Records for this task ->
....

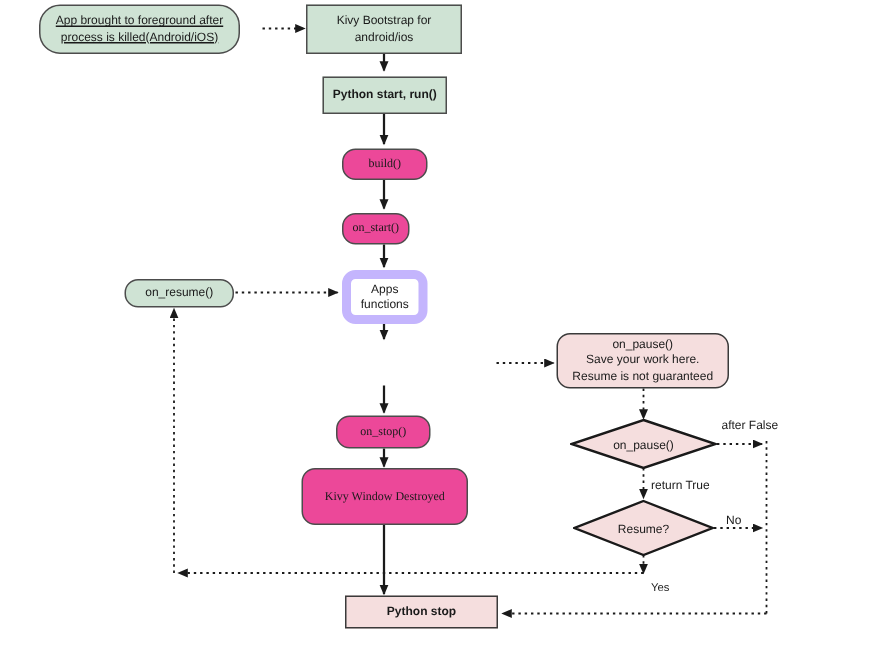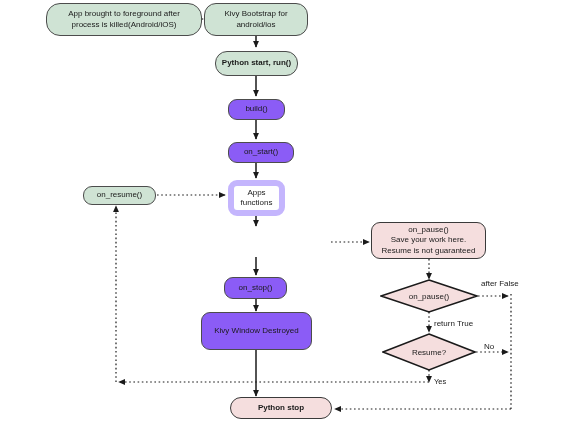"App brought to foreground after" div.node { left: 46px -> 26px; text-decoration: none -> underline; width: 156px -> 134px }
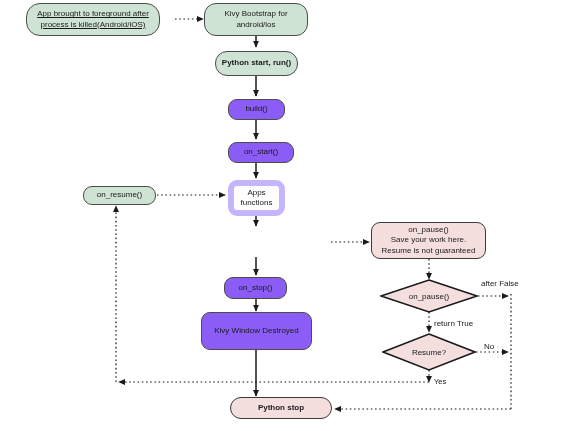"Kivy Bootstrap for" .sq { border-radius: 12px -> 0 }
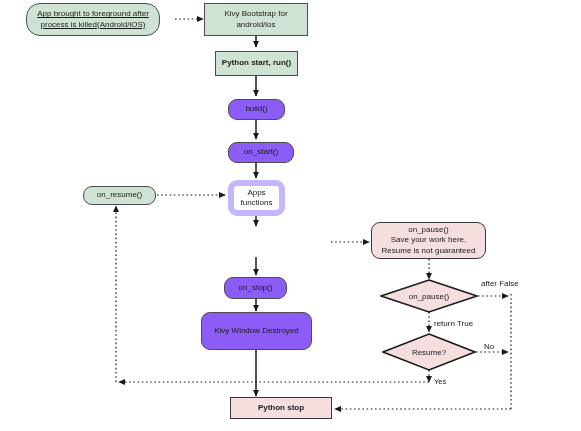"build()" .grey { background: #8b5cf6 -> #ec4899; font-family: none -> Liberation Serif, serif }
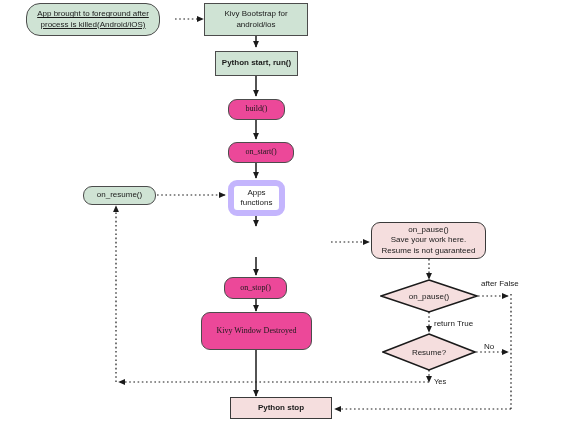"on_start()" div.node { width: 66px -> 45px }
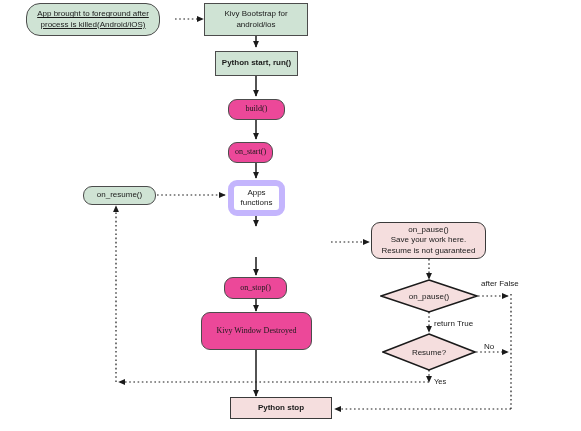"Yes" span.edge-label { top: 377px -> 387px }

....

Assignment -> Return the material above exactly; the images stay out.

Result of this task ->
"App brought to foreground after" div.node { left: 46px -> 26px; text-decoration: none -> underline; width: 156px -> 134px }
"Kivy Bootstrap for" .sq { border-radius: 12px -> 0 }
"build()" .grey { background: #8b5cf6 -> #ec4899; font-family: none -> Liberation Serif, serif }
"on_start()" div.node { width: 66px -> 45px }
"Yes" span.edge-label { top: 377px -> 387px }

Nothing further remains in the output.